If we revert the arrows that constructs a data, we get two functions dual to the previous data constructors that have the shapes like this:

Bar1 :: Bar -> (Int, String)
Bar2 :: Bar -> Bool

Intuitively, Bar1 and Bar2, instead of two ways to construct a Bar from their components, they specifies two ways to use the Bar. This is what we called codata.

Construction of codata

Here’s another example of useful codata:

type Stream = (Int, Stream)

head :: Stream -> Int
tail :: Stream -> Stream

Here’s an example on how to construct this codata.

startFrom :: Int -> Stream
startFrom n = (n, startFrom (n + 1))

Terminal coalgebra and codata constructor

Above codata Stream can be expressed as terminal coalgebra (fix-point) on the following

type StreamF a = (Int, a)
type Stream = Fix StreamF

Then the startFrom constructor for Stream will be an anamorphism on some coalgebra:

startFromCoalg :: Int -> StreamF Int
startFromCoalg n = (n, n + 1)

startFrom :: Int -> Fix StreamF
startFrom = ana fromCoalg

General purpose codata

Church encoding of data types

One intriguing topic in functional programming is Church encoding. Church encoding shows us ways to encode any data and control constructs as purely lambda functions.

\f x -> x               -- 0
\f x -> f x             -- 1
\f x -> f (f x)         -- 2
\n -> \f x -> f (n f x) -- succ :: Nat -> Nat

\x y -> x               -- true
\x y -> y               -- false
\p -> \a b -> p b a     -- not :: Bool -> Bool
\p a b -> p a b         -- if :: Bool -> a -> a -> a

\x y z -> z x y         -- pair :: a -> b -> pair
\p -> p (\x y -> x)     -- fst :: pair -> a

General eliminator of Bool

Let’s take a look in an eliminator for Bool.

data Bool = True | False
type BoolC a = (a, a) -> a

elimBool :: Bool -> BoolC a
elimBool True  (a, b) = a
elimBool False (a, b) = b

You may recognize that the BoolC for elimBool is equivalent to the Church encoding for Bool. We will show their equivalence in next section.

You may also recognize that that elimBool is the most general eliminator for type Bool. In other words, every valid eliminator can be derived from this eliminator.

In fact, the general eliminator elimBool is the catamorphism of type Bool.

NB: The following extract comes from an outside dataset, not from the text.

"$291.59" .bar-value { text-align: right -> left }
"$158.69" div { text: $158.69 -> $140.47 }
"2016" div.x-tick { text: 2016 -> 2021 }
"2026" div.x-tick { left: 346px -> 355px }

Isomorphism between Church encoding and the data

We will demonstrate that Bool and BoolC are indeed isomorphic:

from :: Bool -> BoolC a
from = elimBool

to :: BoolC a -> Bool
to f = f (True, False)

It’s easy to prove that from . to = id and to . from = id so I’ll elaborate. So far we have shown that BoolC is indeed a Church encoding for Bool.

General eliminator for Tree

Let’s look at a more complex type:

data Tree = Leaf | Node Tree Int Tree

type TreeC a = a -> ((a, Int, a) -> a) -> a
elimTree = Tree -> TreeC a
elimTree Leaf                f g = f
elimTree (Node left n right) f g = g left' n right'
  where left'  = elimTree f g left
        right' = elimTree f g right

You may recognize that elimTree is the catamorphism for Tree. Also TreeC is a legit Church encoding for Tree.

Visitor pattern on Tree

Now we learned how to find Church encoding and shown how Church encoding is isomorphic as the represented data type.

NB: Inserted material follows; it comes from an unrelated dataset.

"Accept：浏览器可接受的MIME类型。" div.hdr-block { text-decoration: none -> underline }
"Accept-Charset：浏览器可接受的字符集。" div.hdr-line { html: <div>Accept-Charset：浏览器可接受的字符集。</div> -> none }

We can discover a pattern such that we can extract of all the ways we can eliminate a Tree into a single entity. We will call this entity “TreeVisitor”.

type TreeVisitor a = (a, (a, Int, a) -> a)

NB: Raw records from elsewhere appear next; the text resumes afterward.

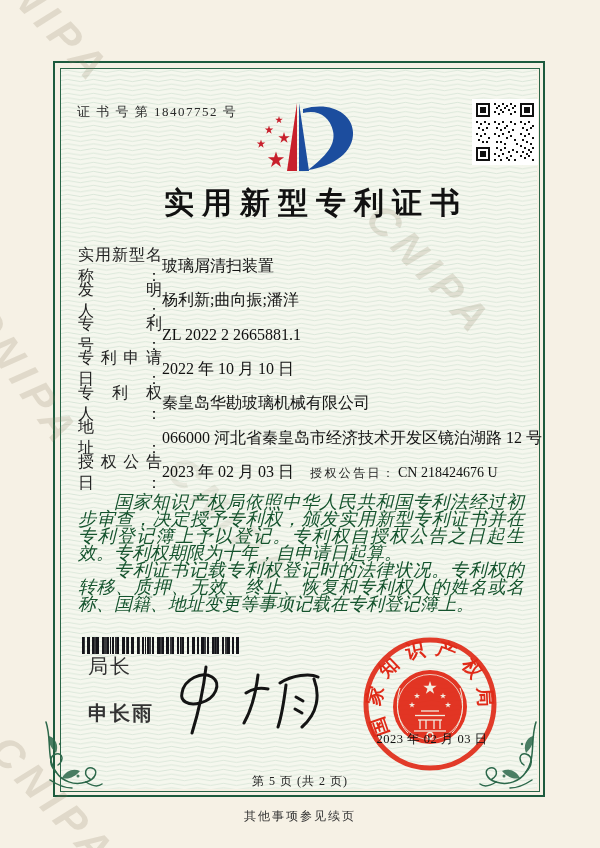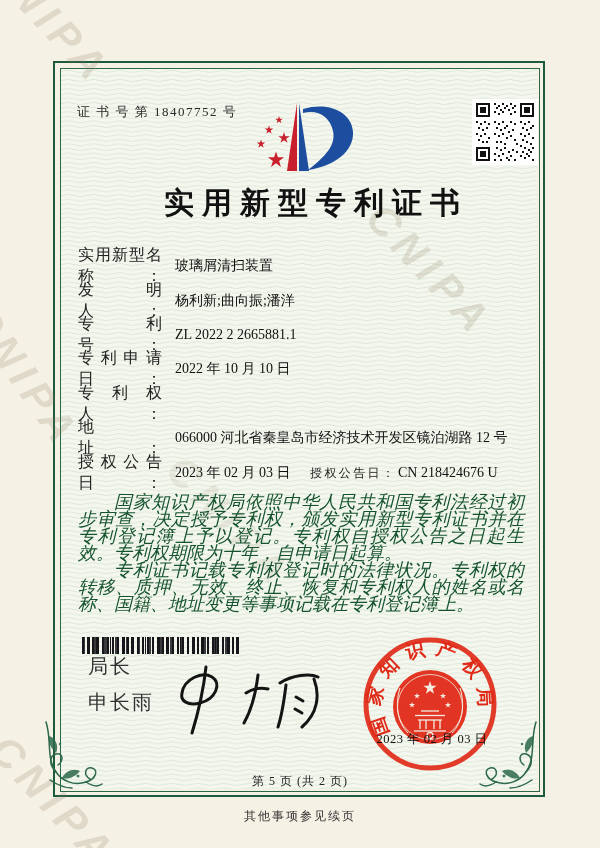"玻璃屑清扫装置" .val { font-size: 14px -> 16px; margin-left: 13px -> 0px }
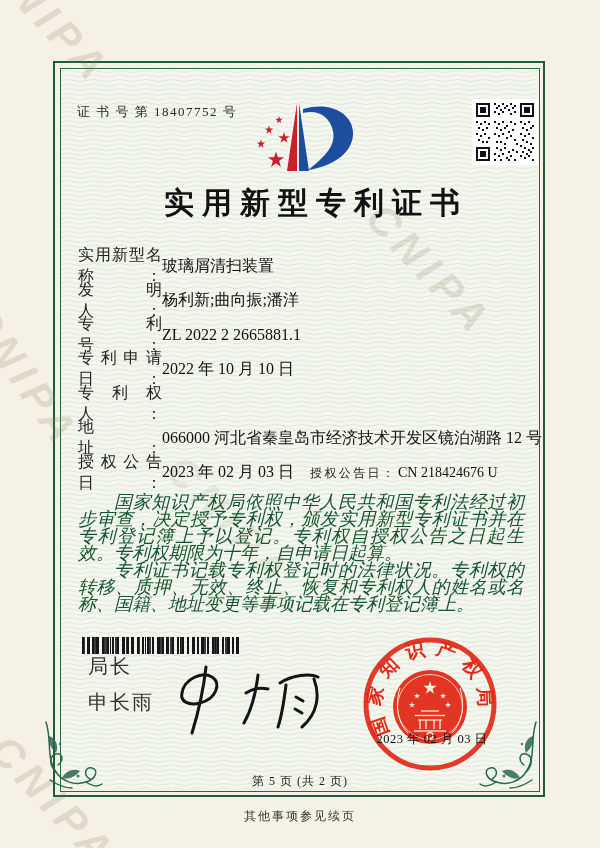"秦皇岛华勘玻璃机械有限公司" span.val { html: none -> <span>秦皇岛华勘玻璃机械有限公司</span> }
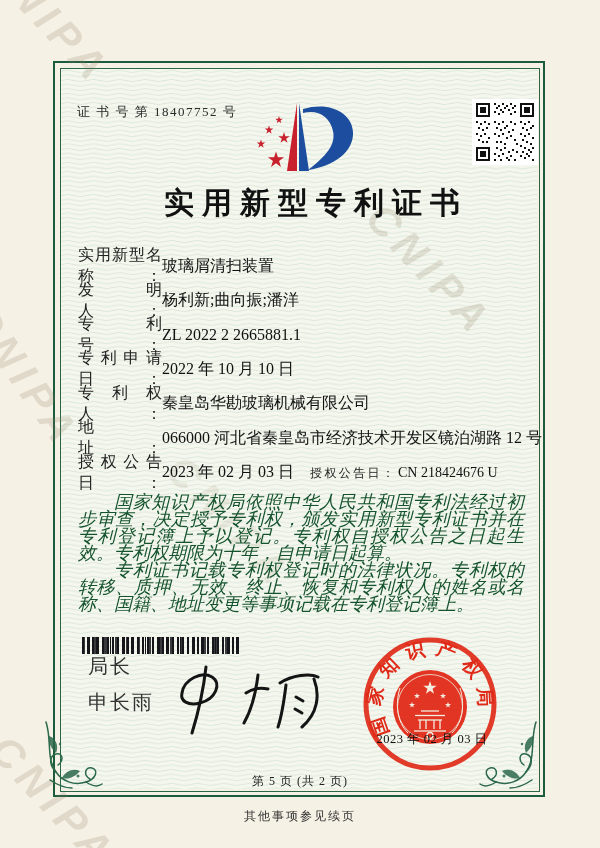"申长雨" .officials .name { font-weight: none -> bold; margin-top: 9px -> 20px }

visitLeaf :: TreeVisitor a -> a
visitNode :: TreeVisitor a -> (a, Int, a) -> a

As the name suggests, this pattern is just the Visitor pattern in OOP. Here I am using a pair to represent the type for TreeVisitor, but the exact way to implement it doesn’t really matter.

The point of TreeVisitor a being a codata type because the only thing we care about it is to be able to derive the two methods visitLeaf and visitNode.

Tree as Codata

A Tree can then be defined as the all possible TreeVisitor a -> a instances (i.e. TreeC a), as we already proved by showing the isomorphism between Tree and TreeC.

walk :: Tree -> (forall a. TreeVisitor a -> a)

This representation of Tree is also a codata because the actual underlying data structure of Tree is hidden from the outside, and the TreeVisitors already defined all the ways to access it.